Neural Network Segmentation of Interstitial Fibrosis, Tubular Atrophy, and Glomerulosclerosis in Renal Biopsies
This work addresses the issue of inter-observer variability in kidney injury diagnosis for renal pathologists, representing an incremental improvement through AI-based quantitation.
The researchers tackled the problem of subjective visual assessment of interstitial fibrosis, tubular atrophy, and glomerulosclerosis in renal biopsies by applying convolutional neural networks for segmentation, achieving high performance on intra-institutional data and moderate performance on unseen inter-institutional data, with high correlation to ground truth in percentage estimations.

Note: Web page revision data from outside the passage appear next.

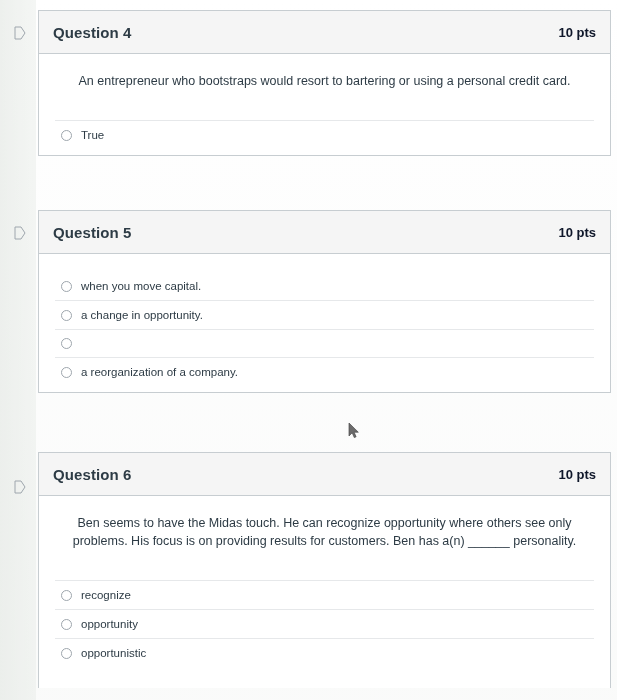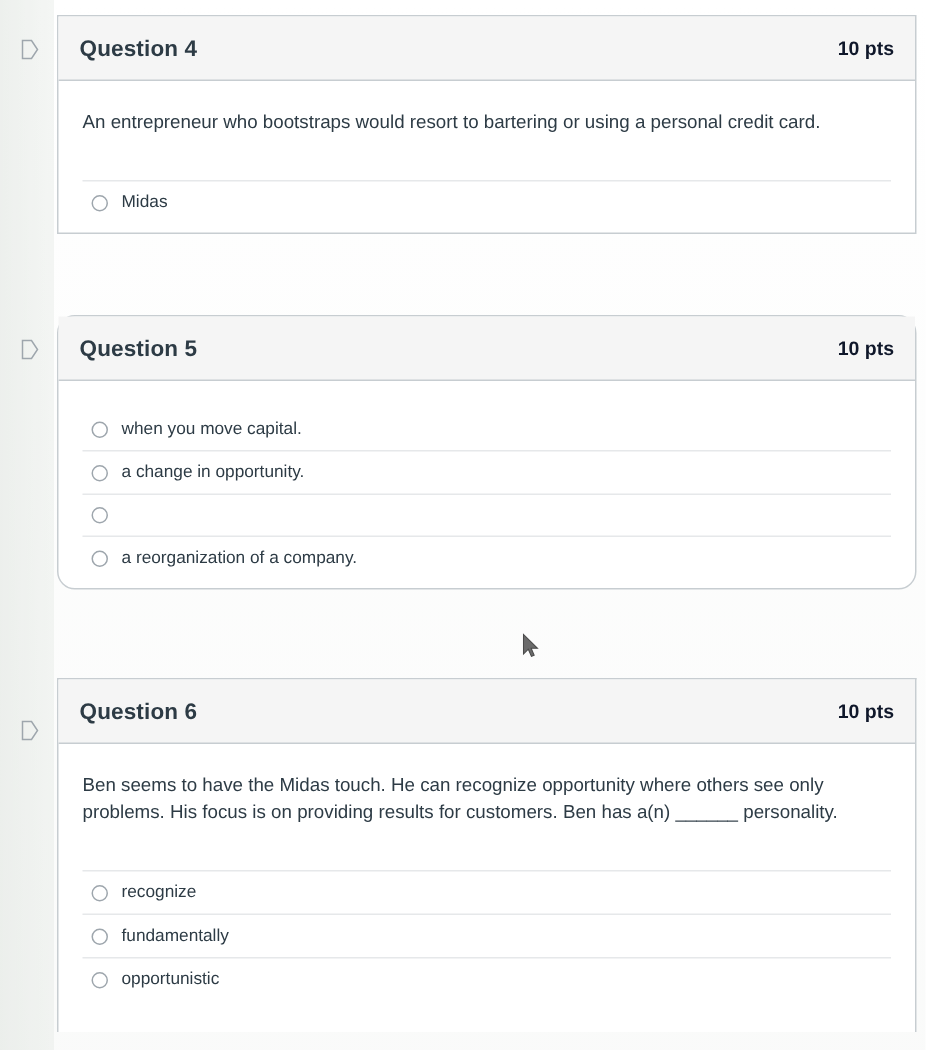--- a/index.html
+++ b/index.html
@@ -13,20 +13,21 @@
     font-family: "Liberation Sans", sans-serif;
     color: #2d3b45;
     overflow: hidden;
     position: relative;
   }
   .page {
     position: relative;
     width: 617px;
     height: 532px;
     background: #ffffff;
+    text-align: center;
   }
 
   
   .question {
     position: absolute;
     left: 38px;
     width: 573px;
     background: #ffffff;
     border: 1px solid #c7cdd1;
     box-sizing: border-box;
@@ -142,32 +143,32 @@
   <div class="question" style="top:10px;">
     <div class="q-header">
       <span class="q-title">Question 4</span>
       <span class="q-points">10 pts</span>
     </div>
     <div class="q-body">
       <p class="q-text">An entrepreneur who bootstraps would resort to bartering or using a personal credit card.</p>
       <div class="answers">
         <div class="answer">
           <span class="radio"></span>
-          <span>Midas</span>
+          <span>True</span>
         </div>
       </div>
     </div>
   </div>
 
   <div class="flag-icon" style="top:226px;">
     <svg width="12" height="14" viewBox="0 0 12 14" fill="none" xmlns="http://www.w3.org/2000/svg">
       <path d="M1 1 H7 L11 7 L7 13 H1 Z" stroke="#9ea6ad" stroke-width="1" fill="none"></path>
     </svg>
   </div>
-  <div class="question" style="top:210px;border-radius:12px;">
+  <div class="question" style="top:210px;">
     <div class="q-header">
       <span class="q-title">Question 5</span>
       <span class="q-points">10 pts</span>
     </div>
     <div class="q-body">
       <div class="answers">
         <div class="answer">
           <span class="radio"></span>
           <span>when you move capital.</span>
         </div>
@@ -204,21 +205,21 @@
     </div>
     <div class="q-body">
       <p class="q-text">Ben seems to have the Midas touch. He can recognize opportunity where others see only problems. His focus is on providing results for customers. Ben has a(n) ______ personality.</p>
       <div class="answers">
         <div class="answer">
           <span class="radio"></span>
           <span>recognize</span>
         </div>
         <div class="answer">
           <span class="radio"></span>
-          <span>fundamentally</span>
+          <span>opportunity</span>
         </div>
         <div class="answer">
           <span class="radio"></span>
           <span>opportunistic</span>
         </div>
       </div>
     </div>
   </div>
 
 </div>

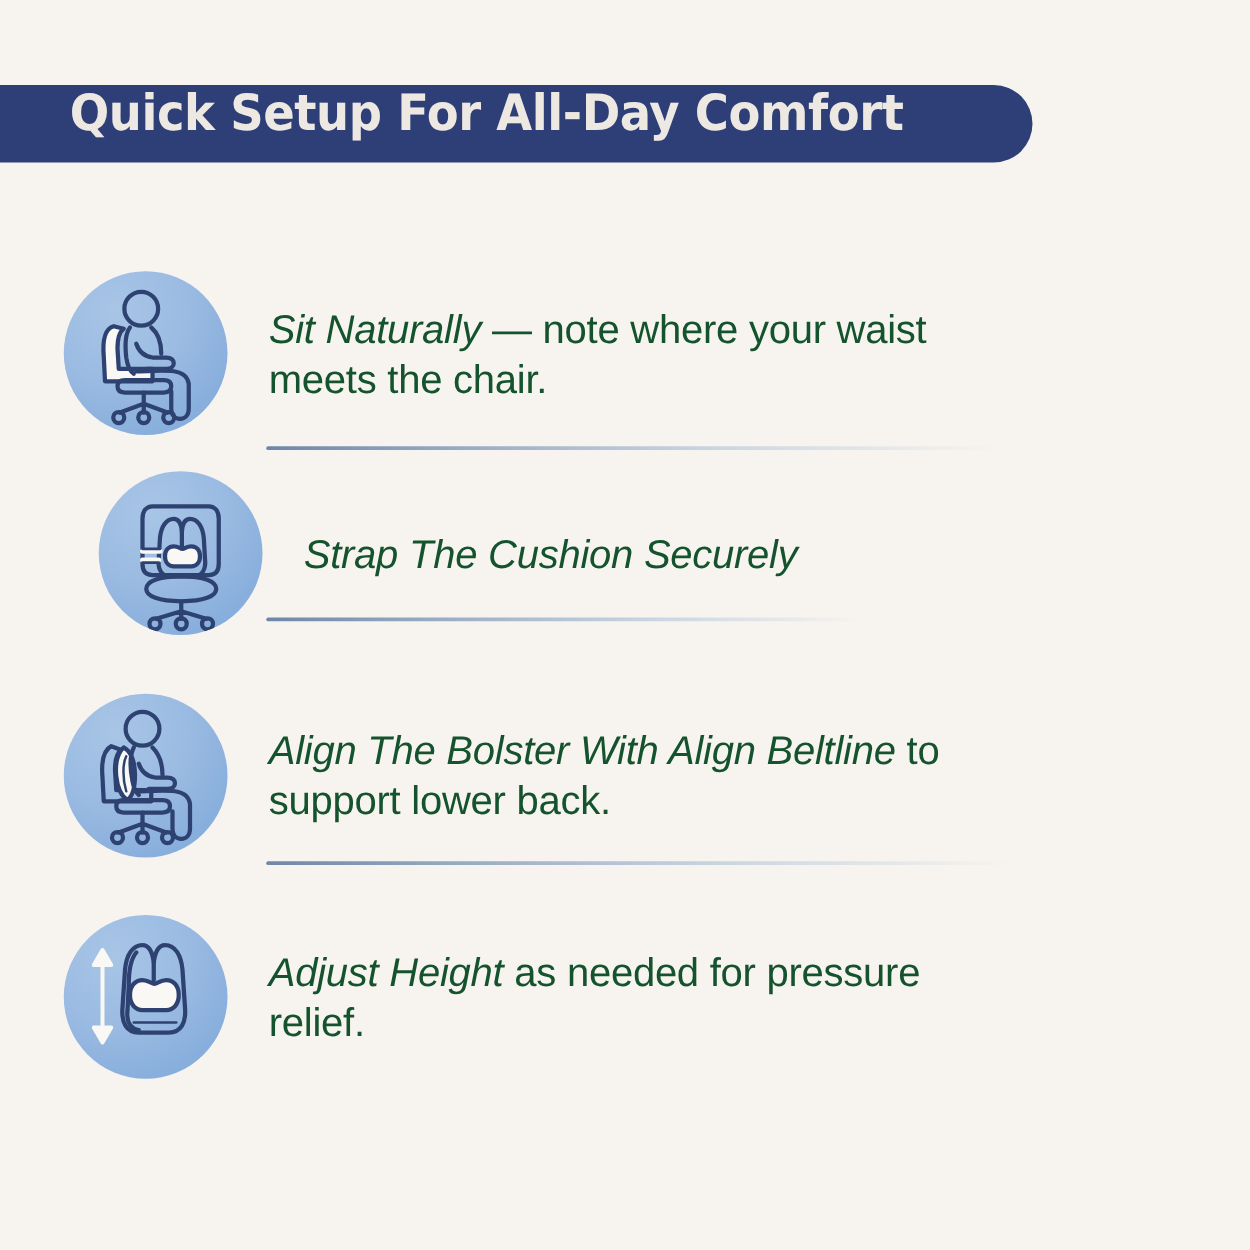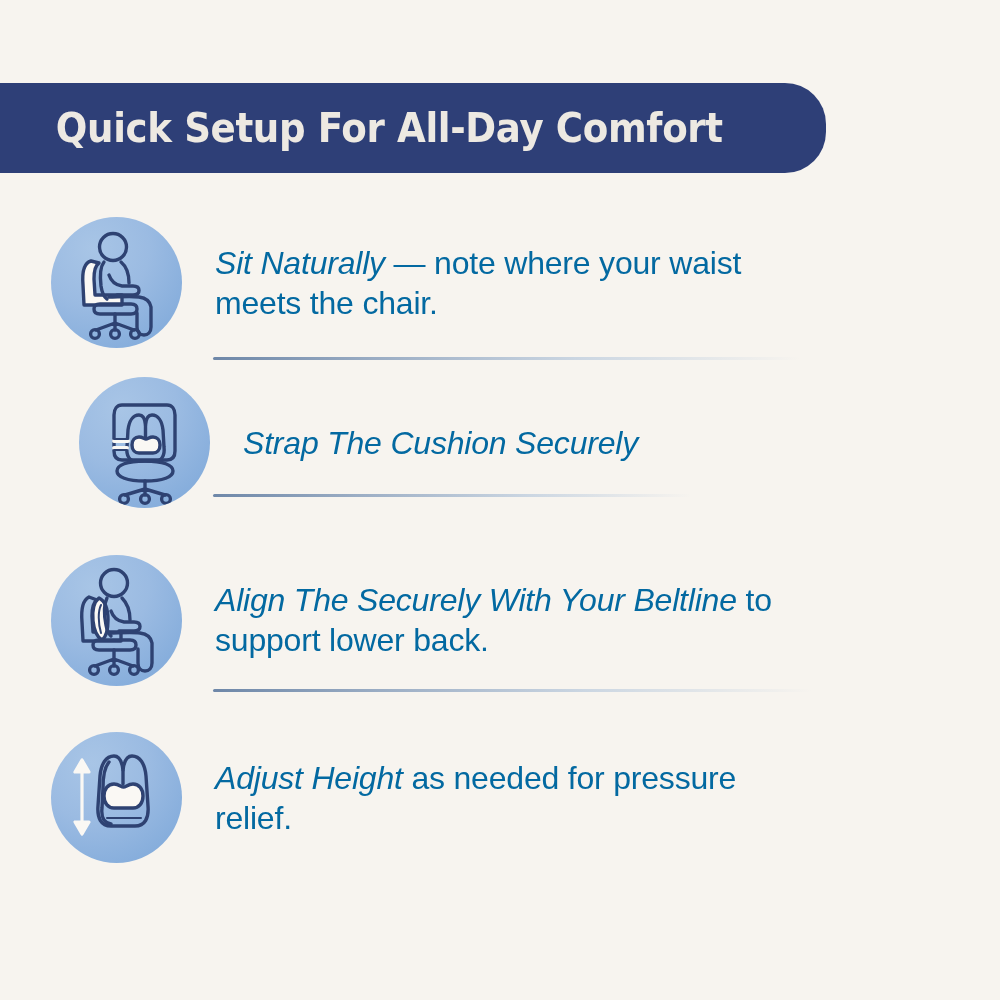--- a/index.html
+++ b/index.html
@@ -16,28 +16,28 @@
     position: relative;
     width: 1000px;
     height: 1000px;
     background: #F7F4EF;
   }
 
   
   .header-banner {
     position: absolute;
     left: 0;
-    top: 83px;
+    top: 68px;
     width: 826px;
-    height: 90px;
+    height: 62px;
     background: #2E3F77;
     border-top-right-radius: 41px;
     border-bottom-right-radius: 41px;
     display: flex;
-    align-items: center;
+    align-items: flex-start;
   }
 
   .header-title {
     color: #EDE9E2;
     font-family: "DejaVu Sans", sans-serif;
     font-weight: bold;
     font-size: 40px;
     letter-spacing: -0.4px;
     padding-left: 60px;
     white-space: nowrap;
@@ -72,21 +72,21 @@
 
   .step-icon svg {
     position: absolute;
     left: 0; top: 0;
     width: 131px;
     height: 131px;
   }
 
   .step-text {
     margin-left: 33px;
-    color: #0369a1;
+    color: #14532d;
     font-family: "Liberation Sans", sans-serif;
     font-size: 32px;
     line-height: 40px;
     letter-spacing: -0.2px;
     max-width: 560px;
   }
 
   .step-text .lead {
     font-style: italic;
     font-weight: 400;
@@ -222,21 +222,21 @@
             <path d="M56 43 C53 49 53 60 55 70 C56 76 58 79 60 81"></path>
             <path d="M71 43 C77 49 79 57 79 65"></path>
 
             <path d="M60 56 C62 62 66 66 73 67 L83 67 C87 67 89 69 89 71.5 C89 74 87 76 83 76 L68 76"></path>
 
             <path d="M58 78 C66 78 81 77 89 78 C96 79 100 82 101 88 L101 108 C101 113 98 116 94 116 C90 116 87 113 87 108 L87 94"></path>
           </g>
         </svg>
       </div>
       <div class="step-text">
-        <span class="lead">Align The Securely With Your Beltline</span><span class="rest"> to support lower back.</span>
+        <span class="lead">Align The Bolster With Align Beltline</span><span class="rest"> to support lower back.</span>
       </div>
     </div>
 
     <div class="step" id="row-3">
       <div class="step-icon">
         <svg viewBox="0 0 131 131" xmlns="http://www.w3.org/2000/svg">
           <g fill="none" stroke="#2E4272" stroke-width="3.4" stroke-linecap="round" stroke-linejoin="round">
 
             <path d="M63 24 C55 24 50 32 49 44 L47 74 C46 86 50 94 60 94 L84 94 C94 94 98 86 97 74 L95 44 C94 32 89 24 81 24 C76 24 73 30 72 38 C71 30 68 24 63 24 Z"></path>
 

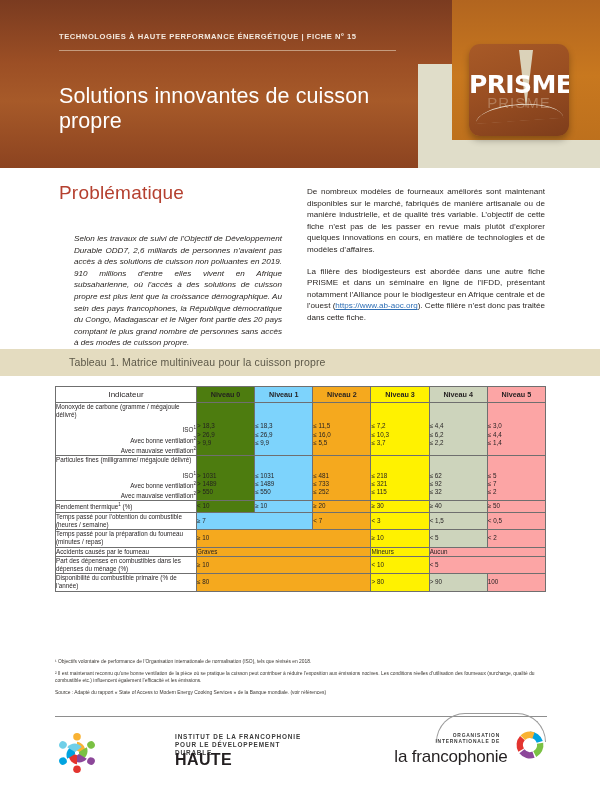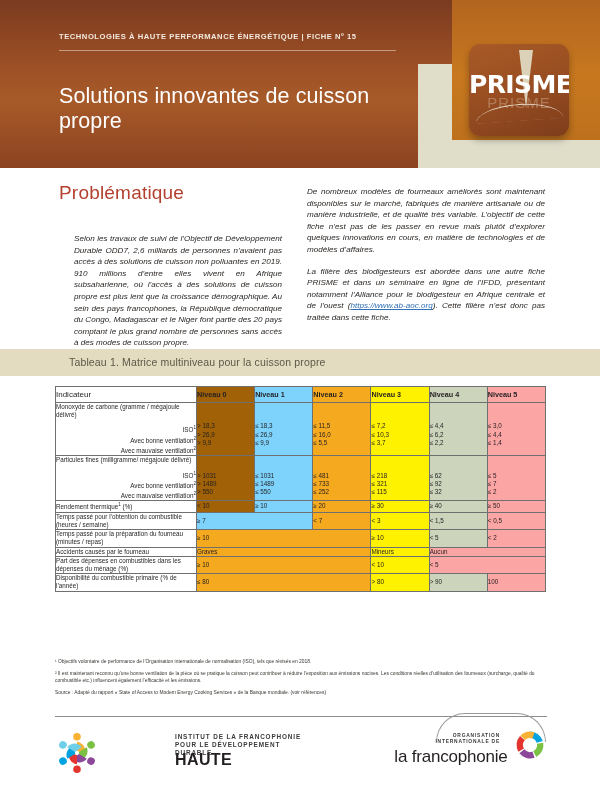--- a/index.html
+++ b/index.html
@@ -44,37 +44,37 @@
     transform:rotate(-4deg);}
 
   
   .body-wrap{position:absolute;left:0;top:168px;width:600px;}
   .h2{position:absolute;left:59px;top:14px;font-size:19px;color:#b5402f;
     font-weight:normal;letter-spacing:.2px;}
   .col-left{position:absolute;left:59px;top:50px;width:238px;
     font-size:8.1px;line-height:11.6px;text-align:justify;color:#2b2724;}
   .col-right{position:absolute;left:307px;top:18px;width:238px;
     font-size:8.1px;line-height:11.6px;text-align:justify;color:#2b2724;}
-  .col-right p{margin:0 0 10px 0;font-style:italic;}
+  .col-right p{margin:0 0 10px 0;}
   .col-left p{margin:15px;font-style:italic;}
   .lnk{color:#2f6fb5;text-decoration:underline;}
 
   
   .band{position:absolute;left:0;top:349px;width:600px;height:27px;background:#e4dcc0;}
   .band-title{position:absolute;left:69px;top:356px;font-size:10.5px;color:#5c5848;letter-spacing:.15px;}
 
   
   .tbl{position:absolute;left:55px;top:386px;width:490px;border-collapse:collapse;
     table-layout:fixed;}
   .tbl td,.tbl th{border:.7px solid #6f6f6f;padding:0;vertical-align:middle;}
   .ind{width:141px;}
   .lvl{width:58.16px;}
-  .hdr{height:15px;text-align:left;font-size:7.2px;font-weight:bold;color:#231f20;}
+  .hdr{height:15px;text-align:center;font-size:7.2px;font-weight:bold;color:#231f20;}
   .hdr.ind-h{background:#ffffff;font-weight:normal;font-size:8px;}
-  .c0{background:#a16207;}
+  .c0{background:#4d7c0f;}
   .c1{background:#7dd3fc;}
   .c2{background:#f5a91e;}
   .c3{background:#fff200;}
   .c4{background:#cdd4bc;}
   .c5{background:#fca5a5;}
   .lab{background:#fff;font-size:6.3px;line-height:8.2px;padding:2.5px 4px;color:#231f20;}
   .lab .sub{display:block;text-align:right;}
   .lab .ttl{display:block;}
   .val{font-size:6.3px;line-height:8.2px;padding:2.5px 4px;color:#231f20;}
   .val .ln{display:block;}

Glomerulosclerosis, interstitial fibrosis, and tubular atrophy (IFTA) are histologic indicators of irrecoverable kidney injury. In standard clinical practice, the renal pathologist visually assesses, under the microscope, the percentage of sclerotic glomeruli and the percentage of renal cortical involvement by IFTA. Estimation of IFTA is a subjective process due to a varied spectrum and definition of morphological manifestations. Modern artificial intelligence and computer vision algorithms have the ability to reduce inter-observer variability through rigorous quantitation. In this work, we apply convolutional neural networks for the segmentation of glomerulosclerosis and IFTA in periodic acid-Schiff stained renal biopsies. The convolutional network approach achieves high performance in intra-institutional holdout data, and achieves moderate performance in inter-intuitional holdout data, which the network had never seen in training. The convolutional approach demonstrated interesting properties, such as learning to predict regions better than the provided ground truth as well as developing its own conceptualization of segmental sclerosis. Subsequent estimations of IFTA and glomerulosclerosis percentages showed high correlation with ground truth.